(Data extracted from a collection)
···
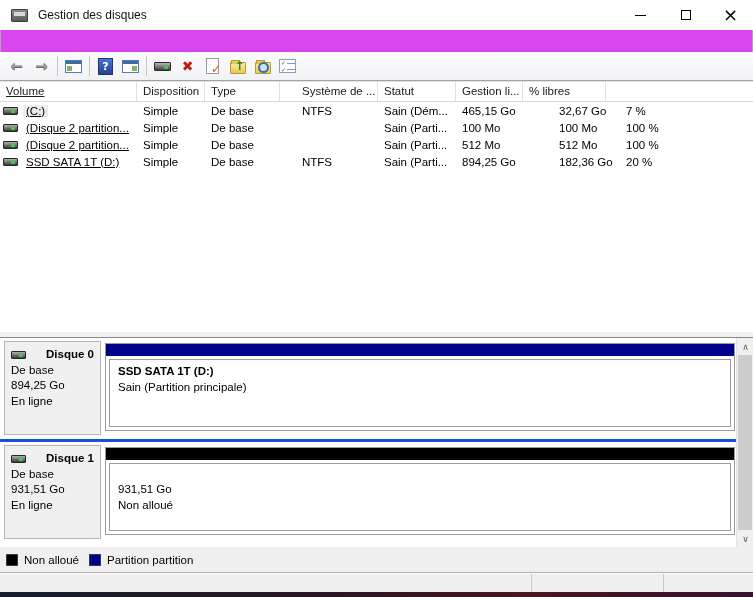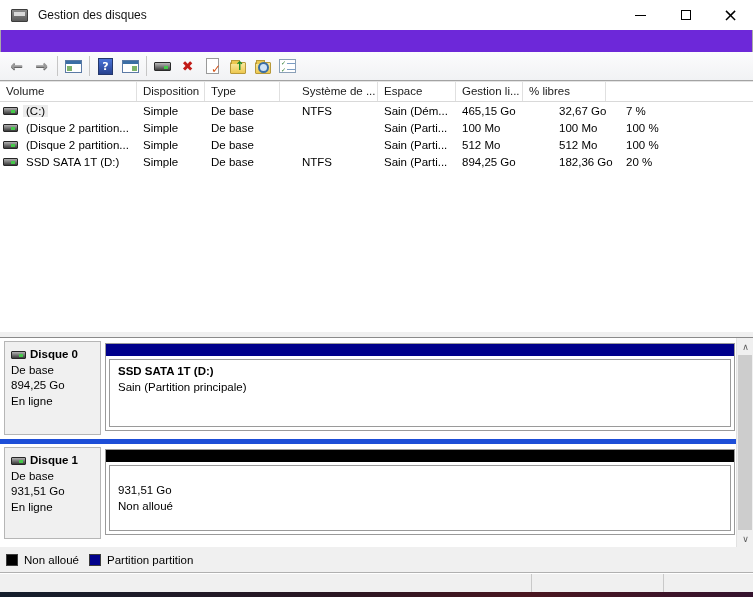--- a/index.html
+++ b/index.html
@@ -5,7 +5,7 @@
   * { margin:0; padding:0; box-sizing:border-box; }
   body { background:#c8c8c8; font-family:"Liberation Sans", sans-serif; }
   .screen {
-    position:relative; width:753px; height:597px; background:#6d28d9;
+    position:relative; width:753px; height:597px; background:#d946ef;
     overflow:hidden; box-shadow: inset 0 0 0 1px #a9a9a9;
     font-family:"Liberation Sans", sans-serif; color:#000;
   }

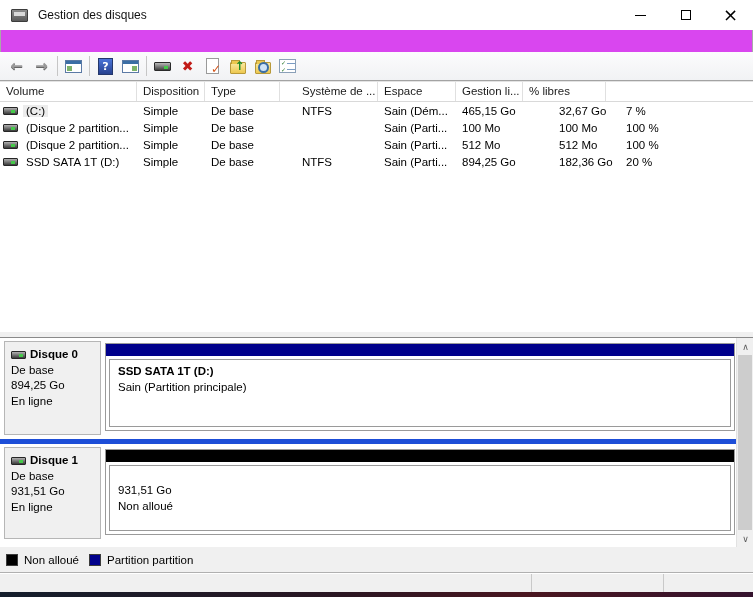--- a/index.html
+++ b/index.html
@@ -72,7 +72,7 @@
   .lv-h { font-size:11.5px; color:#1a1a1a; padding:3px 0 0 6px; border-right:1px solid #e0e0e0; overflow:hidden; white-space:nowrap; }
   .lv-row { display:flex; height:17px; align-items:center; }
   .lv-c { font-size:11.5px; padding-left:6px; overflow:hidden; white-space:nowrap; }
-  .c0 { width:137px; } .c1 { width:68px; } .c2 { width:75px; } .c3 { width:82px;margin-left:16px; }
+  .c0 { width:137px;text-decoration:underline; } .c1 { width:68px; } .c2 { width:75px; } .c3 { width:82px;margin-left:16px; }
   .c4 { width:78px; } .c5 { width:97px; } .c6 { width:67px; } .c7 { width:83px; } .c8 { flex:1; border-right:none; }
   .vol-cell { display:flex; align-items:center; padding-left:3px; }
   .vol-ico { flex:none; width:15px; height:8px; background:linear-gradient(#b0b0b0,#3a3a3a); border:1px solid #262626; border-radius:1px; position:relative; margin-right:5px; }

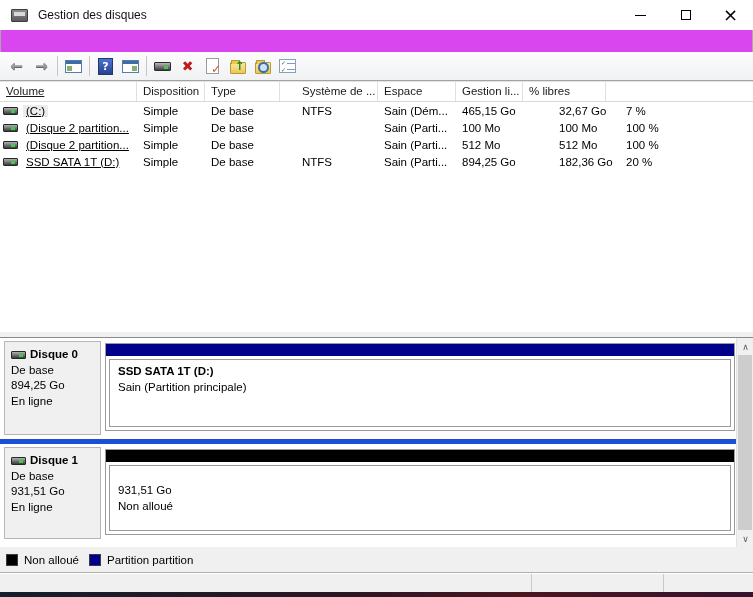--- a/index.html
+++ b/index.html
@@ -187,7 +187,7 @@
       <div class="lv-h c1">Disposition</div>
       <div class="lv-h c2">Type</div>
       <div class="lv-h c3">Système de ...</div>
-      <div class="lv-h c4">Espace</div>
+      <div class="lv-h c4">Statut</div>
       <div class="lv-h c6">Gestion li...</div>
       <div class="lv-h c7">% libres</div>
       <div class="lv-h c8"></div>

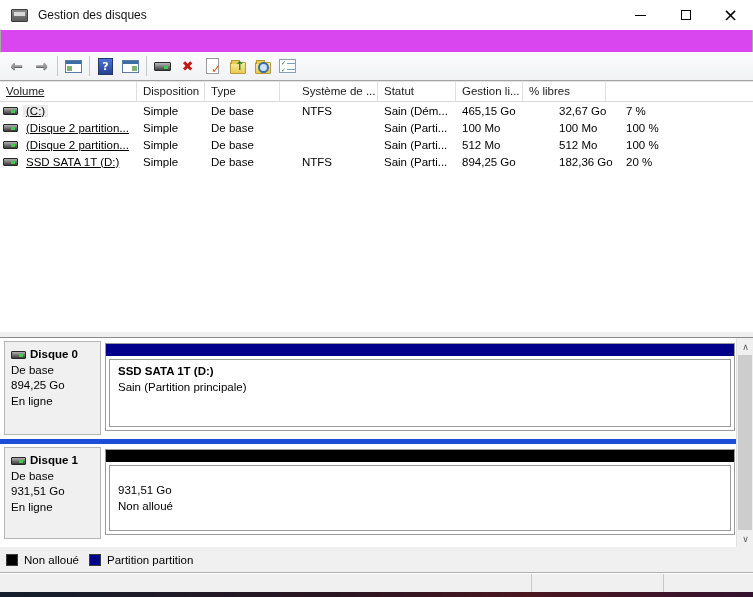--- a/index.html
+++ b/index.html
@@ -89,7 +89,7 @@
   .disk-row.d0 { top:0; height:100px; }
   .disk-row.d1 { top:101px; height:103px; border-top:5px solid #1d4ed8; }
   .disk-info { position:absolute; left:4px; top:3px; width:97px; bottom:3px; background:#f0f0f0; border:1px solid #b6b6b6; padding:5px 6px; font-size:11.5px; line-height:15.5px; }
-  .disk-title { display:flex; align-items:center; font-weight:bold; }
+  .disk-title { display:flex; align-items:center; font-weight:bold;justify-content:space-between; }
   .disk-ico { flex:none; width:15px; height:8px; background:linear-gradient(#b0b0b0,#3a3a3a); border:1px solid #262626; border-radius:1px; position:relative; margin-right:4px; }
   .disk-ico::after { content:""; position:absolute; right:2px; top:2px; width:4px; height:3px; background:#45c94a; }
   .disk-bar { position:absolute; left:105px; right:1px; top:5px; bottom:7px; border:1px solid #9a9a9a; background:#fff; }

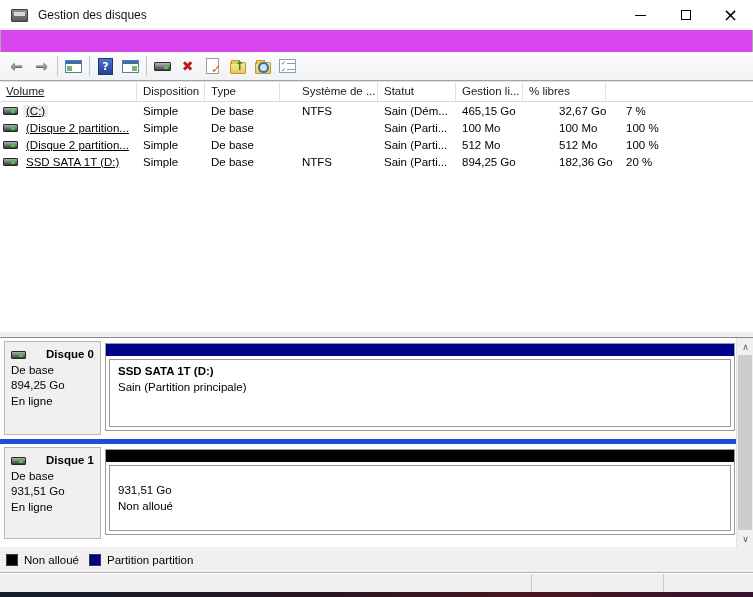--- a/index.html
+++ b/index.html
@@ -87,7 +87,7 @@
   .graphical { position:absolute; top:338px; left:0; right:0; height:209px; background:#fff; }
   .disk-row { position:absolute; left:0; right:17px; }
   .disk-row.d0 { top:0; height:100px; }
-  .disk-row.d1 { top:101px; height:103px; border-top:5px solid #1d4ed8; }
+  .disk-row.d1 { top:101px; height:103px; border-top:3px solid #1d4ed8; }
   .disk-info { position:absolute; left:4px; top:3px; width:97px; bottom:3px; background:#f0f0f0; border:1px solid #b6b6b6; padding:5px 6px; font-size:11.5px; line-height:15.5px; }
   .disk-title { display:flex; align-items:center; font-weight:bold;justify-content:space-between; }
   .disk-ico { flex:none; width:15px; height:8px; background:linear-gradient(#b0b0b0,#3a3a3a); border:1px solid #262626; border-radius:1px; position:relative; margin-right:4px; }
···
Action item ::
Scan the entries and show every line in which the word "white" is found.

Answer box ::
   .lv-h { font-size:11.5px; color:#1a1a1a; padding:3px 0 0 6px; border-right:1px solid #e0e0e0; overflow:hidden; white-space:nowrap; }
   .lv-c { font-size:11.5px; padding-left:6px; overflow:hidden; white-space:nowrap; }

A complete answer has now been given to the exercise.